"Here the rising beams of Sirius flashed down a long vista of massive pylons and illuminated the inner recesses of the temple. What a wonderful scene there must have been enacted within that darkened edifice, when, in the presence of a vast multitude silent in meditation, there suddenly appeared a gleam of silver light, that laved the marble altar in a refulgence born of the infinite, a beam, altho' the watchers knew it not, that had started on its earthward journey 8½ years before it greeted their eyes."

Why did the Egyptians reverence this star and hold it sacred while the ancient Greeks watched the same heliacal rising and vehemently denounced it for journeying so close to the sun at a season when additional heat was least desired? The Egyptians thought little about the heat, but with the appearance of this star just before the rising of the sun they knew that the season had arrived for the annual overflow of the Nile.

"Far in the south the daring waters rise,
As in disdain of Cancer's burning skies;
Thence, with a downward course, then seek the main,
Direct against the lazy northern wain."

Lucan's Pharsalia.

This heliacal rising of Sirius, which the Egyptians called Sothis, was an event which needs must be heeded, for, having no calendars in those ancient days, it served as a warning that the river would soon overflow its banks and make a vast sea of the lowlands. It then behooved the husbandmen and gardeners to act quickly, and move themselves and their herds and flocks up to the dykes in a place of safety.

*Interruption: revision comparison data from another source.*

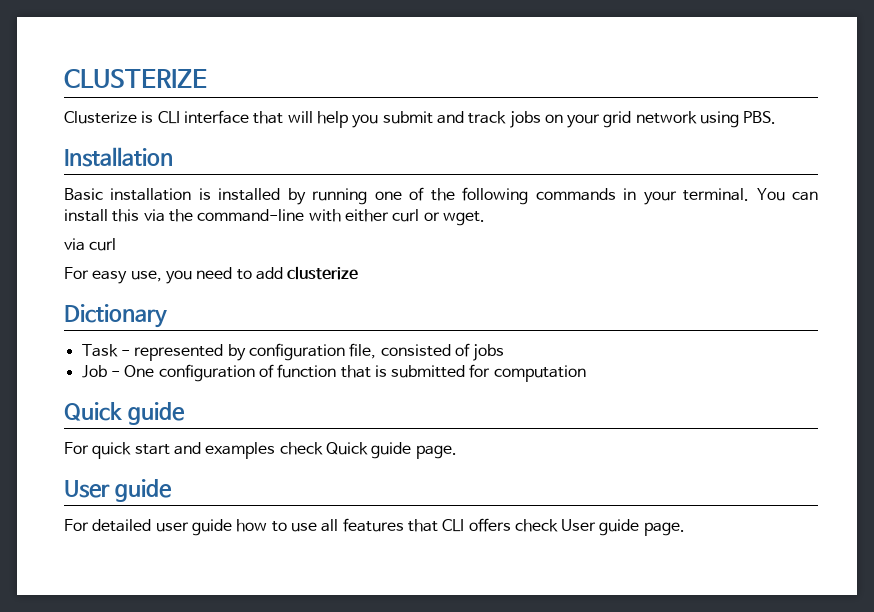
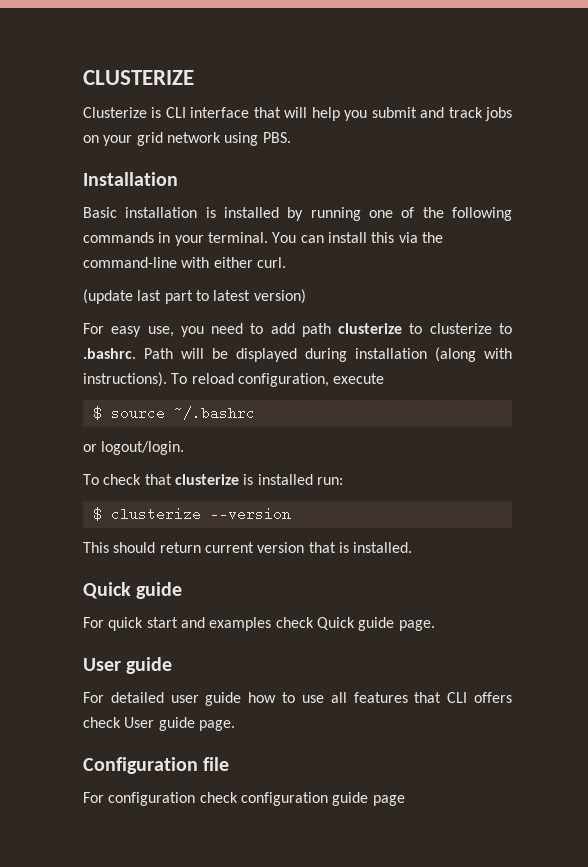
- You can install this via the command-line with either curl or wget.
- via curl
+ You can install this via the command-line with either curl.
+ (update last part to latest version)
- For easy use, you need to add clusterize
- Dictionary
- Task - represented by configuration file, consisted of jobs
- Job - One configuration of function that is submitted for computation
+ For easy use, you need to add path clusterize to clusterize to .bashrc. Path will be displayed during installation (along with instructions). To reload configuration, execute
+ $ source ~/.bashrc
+ or logout/login.
+ To check that clusterize is installed run:
+ $ clusterize --version
+ This should return current version that is installed.
+ Configuration file
+ For configuration check configuration guide page

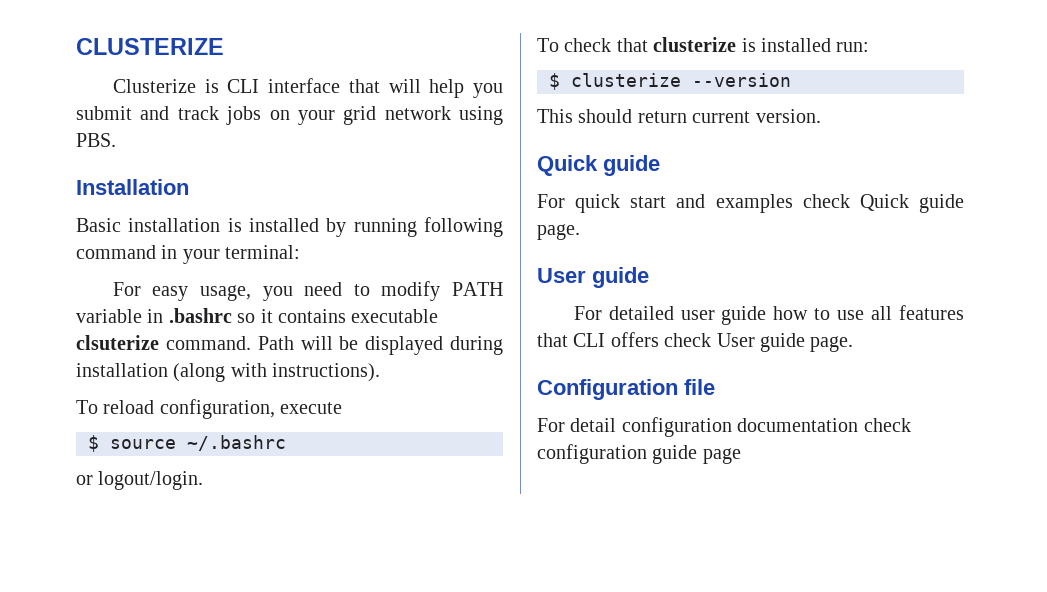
- Basic installation is installed by running one of the following commands in your terminal. You can install this via the command-line with either curl.
- (update last part to latest version)
+ Basic installation is installed by running following command in your terminal:
- For easy use, you need to add path clusterize to clusterize to .bashrc. Path will be displayed during installation (along with instructions). To reload configuration, execute
+ For easy usage, you need to modify PATH variable in .bashrc so it contains executable clsuterize command. Path will be displayed during installation (along with instructions).
+ To reload configuration, execute
- This should return current version that is installed.
+ This should return current version.
- For configuration check configuration guide page
+ For detail configuration documentation check configuration guide page

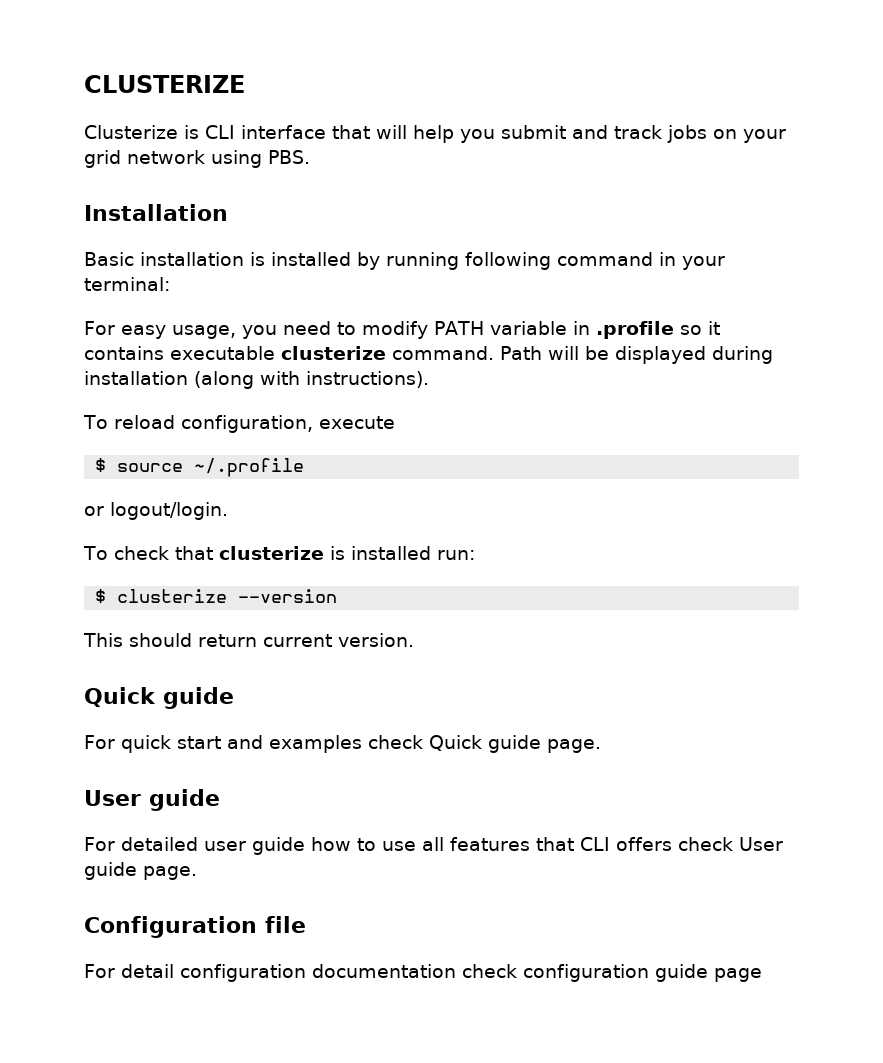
- For easy usage, you need to modify PATH variable in .bashrc so it contains executable clsuterize command.
+ For easy usage, you need to modify PATH variable in .profile so it contains executable clusterize command.
- $ source ~/.bashrc
+ $ source ~/.profile

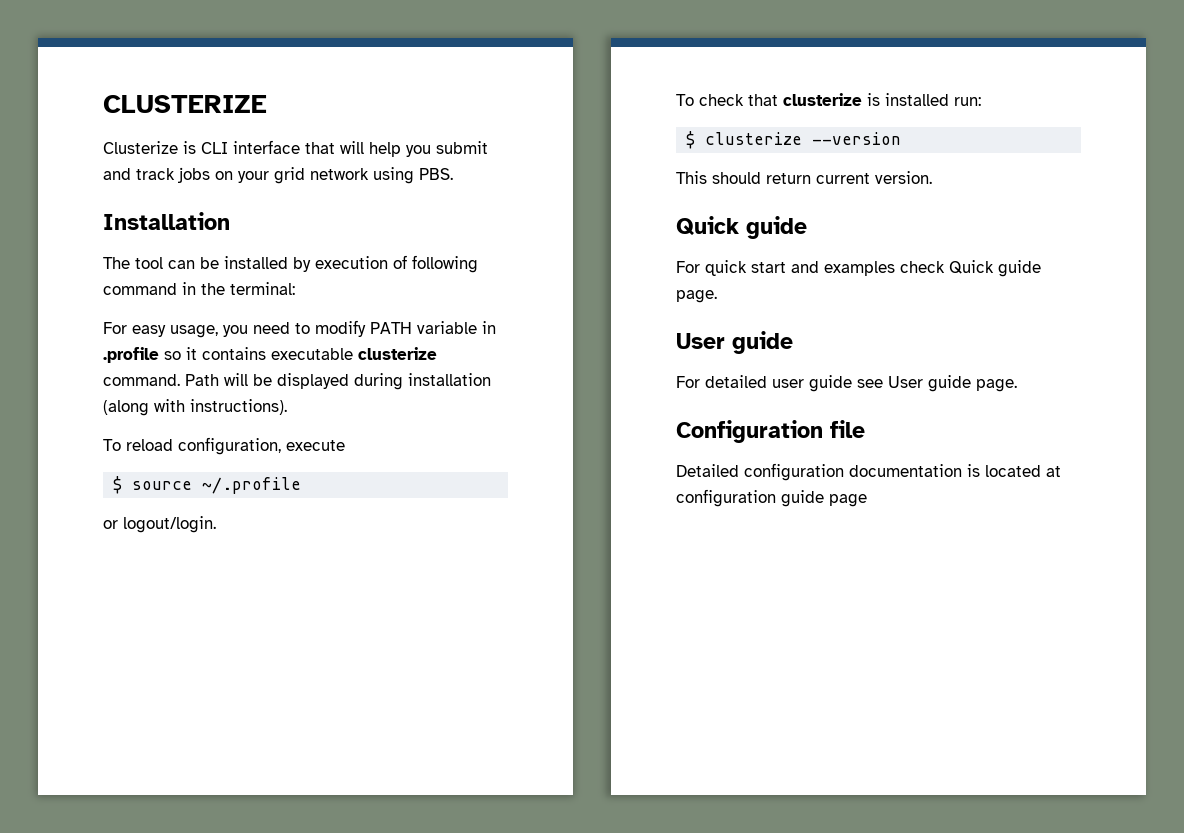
- Basic installation is installed by running following command in your terminal:
+ The tool can be installed by execution of following command in the terminal:
- For detailed user guide how to use all features that CLI offers check User guide page.
+ For detailed user guide see User guide page.
- For detail configuration documentation check configuration guide page
+ Detailed configuration documentation is located at configuration guide page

"Nile's redundant waters never rise
Till the hot Dog inflames the summer skies;
Nor to his banks his shrinking stream confines,
Till high in Heaven th' autumnal Balance shines."

Lucan's Pharsalia.

During the inundation the lowlands are so completely covered with water that towns and villages rise like islands, while here and there are seen the tops of groves and fruit-trees like shrubs on the surface of the sea. This "yearly tribute of rains" which the Nile brings from other countries, gives new life to the parched land of the Egyptians. Herodotus, centuries ago, said that Egypt was the gift of this river, for without it their country would be a part of a lifeless desert. In the words of Amru, Egypt first appears as a dusty plain, then as a fresh sea, and finally as a bed of flowers. To still better understand why seven great temples were erected for Sirius, the "Nile Star," whose constellation was sometimes called "the watch-dog on the Nile," let us read Osborn's graphic description in "Monumental Egypt" of the transformations resulting from the watering of the sands by the overflow of the great river which the Egyptians guarded and held sacred.

"The Nile has shrunk within its banks until its stream has contracted to half its ordinary dimensions, and its turbid, slimy, stagnant waters scarcely seem to flow in any direction. Broad flats or steep banks of black, unbaked Nile mud, form both shores of the river. All beyond is sand and sterility; for the ham-seen or sand-wind of fifty days duration has scarcely ceased to blow. The trunks and branches of the trees may be seen here and there through the dusty, hazy, burning atmosphere, but so entirely are their leaves coated with dust that at a distance they are not distinguishable from the desert sand that surrounds them."